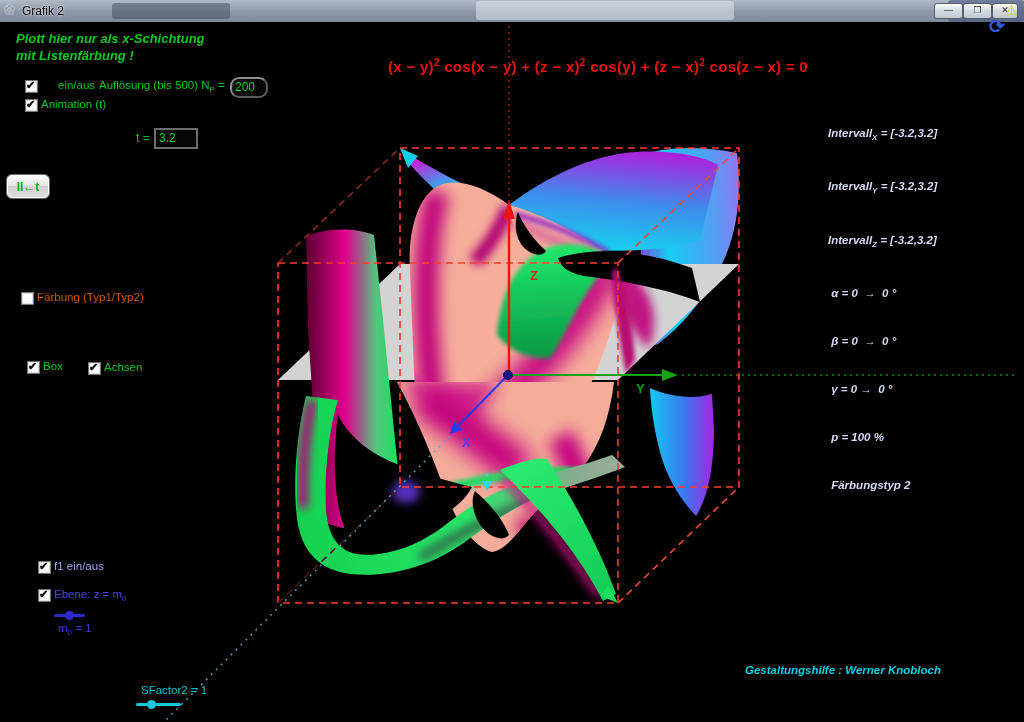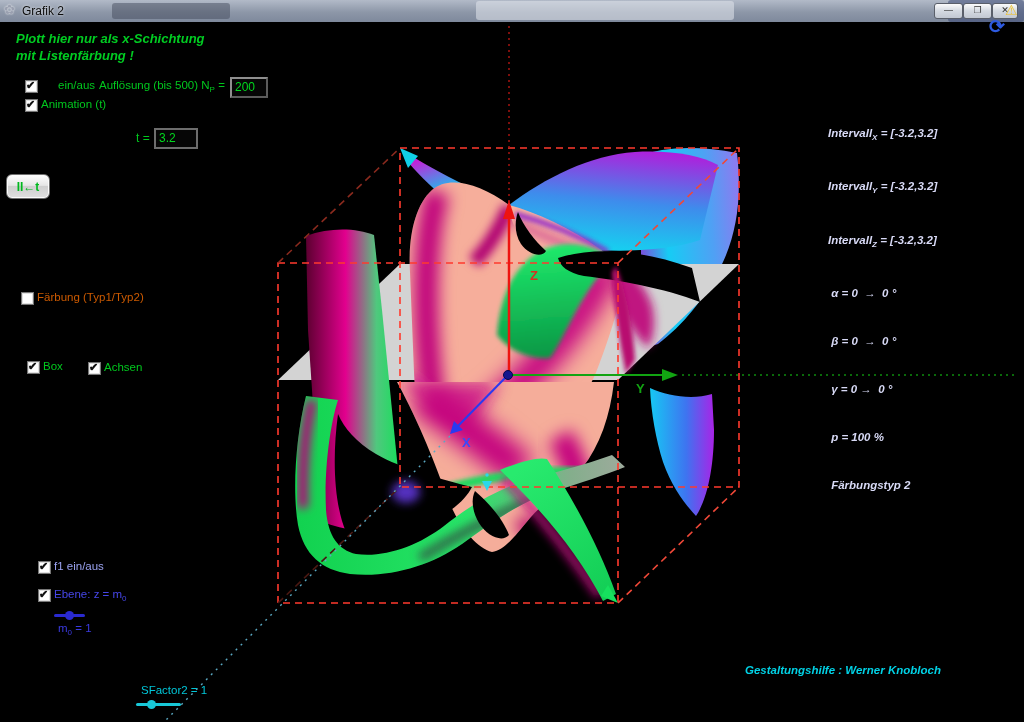--- a/index.html
+++ b/index.html
@@ -218,21 +218,21 @@
     <span class="tb-warn">⚠</span>
   </div>
   <div class="refresh-glyph">⟳</div>
 
   <div class="abs note" style="left:16px;top:31px;">Plott hier nur als x-Schichtung</div>
   <div class="abs note" style="left:16px;top:48px;">mit Listenfärbung !</div>
 
   <span class="cb on" style="left:25px;top:80px;"></span>
   <span class="abs glabel" style="left:47px;top:79px;margin-left:11px;">ein/aus</span>
   <span class="abs glabel" style="left:99px;top:79px;"><span>Auflösung (bis 500) N</span><sub class="s0">P</sub><span> =</span></span>
-  <span class="field f200" style="left:230px;top:77px;width:28px;">200</span>
+  <span class="field f200" style="left:230px;top:77px;width:28px;border-radius:9px;">200</span>
 
   <span class="cb on" style="left:25px;top:99px;"></span>
   <span class="abs glabel" style="left:41px;top:98px;">Animation (t)</span>
 
   <div class="btn" style="left:6px;top:126px;width:42px;height:23px;color:#00b81e;font-size:12px;">II←t</div>
   <span class="abs glabel" style="left:136px;top:131px;font-size:12px;">t =</span>
   <span class="field f32" style="left:154px;top:128px;width:34px;">3.2</span>
 
   <span class="cb" style="left:21px;top:292px;"></span>
   <span class="abs" style="left:37px;top:291px;color:#cc5a00;font-size:11.5px;">Färbung (Typ1/Typ2)</span>
@@ -252,20 +252,21 @@
   <div class="handle" style="left:65px;top:611px;background:#2a2ad0;"></div>
   <span class="abs bluetext" style="left:58px;top:622px;color:#3a3ae0;"><span>m</span><sub class="s0">0</sub><span> = 1</span></span>
 
   <span class="abs" style="left:141px;top:684px;color:#00c6d8;font-size:11.5px;">SFactor2 = 1</span>
   <div class="track" style="left:136px;top:703px;width:45px;background:#18c8d8;"></div>
   <div class="handle" style="left:147px;top:700px;background:#18c8d8;"></div>
 
   <div class="btn" style="left:7px;top:692px;width:66px;height:23px;color:#00a8c8;font-size:12px;font-weight:normal;">Zoomin</div>
   <div class="btn" style="left:248px;top:694px;width:73px;height:23px;color:#00a8c8;font-size:12.5px;font-weight:normal;">Refresch</div>
 
+  <div class="formula"><span>(x − y)</span><sup>2</sup><span> cos(x − y) + (z − x)</span><sup>2</sup><span> cos(y) + (z − x)</span><sup>2</sup><span> cos(z − x) = 0</span></div>
 
   <div class="params">
     <div><span>Intervall</span><sub>X</sub><span> = [-3.2,3.2]</span></div>
     <div><span>Intervall</span><sub>Y</sub><span> = [-3.2,3.2]</span></div>
     <div><span>Intervall</span><sub>Z</sub><span> = [-3.2,3.2]</span></div>
     <div><span> α = 0  →  0 °</span></div>
     <div><span> β = 0  →  0 °</span></div>
     <div><span> γ = 0 →  0 °</span></div>
     <div><span> p = 100 %</span></div>
     <div><span> Färbungstyp 2</span></div>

**WORK ORDER**.
Exactly and only the lines from the line containing "<div><span> γ = 0" through the final line of the records above must be returned.

**WRITTEN REPLY**.
     <div><span> γ = 0 →  0 °</span></div>
     <div><span> p = 100 %</span></div>
     <div><span> Färbungstyp 2</span></div>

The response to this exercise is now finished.